START Data provided

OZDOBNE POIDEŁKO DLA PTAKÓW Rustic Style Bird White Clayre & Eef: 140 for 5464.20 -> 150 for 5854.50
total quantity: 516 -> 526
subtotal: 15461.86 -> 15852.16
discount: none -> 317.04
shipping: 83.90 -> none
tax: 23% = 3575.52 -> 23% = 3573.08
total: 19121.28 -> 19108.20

END Data provided

#### Directions for this task:
Report the number of lines above that contain the word "none", and only that number.

#### Result of this exercise:
2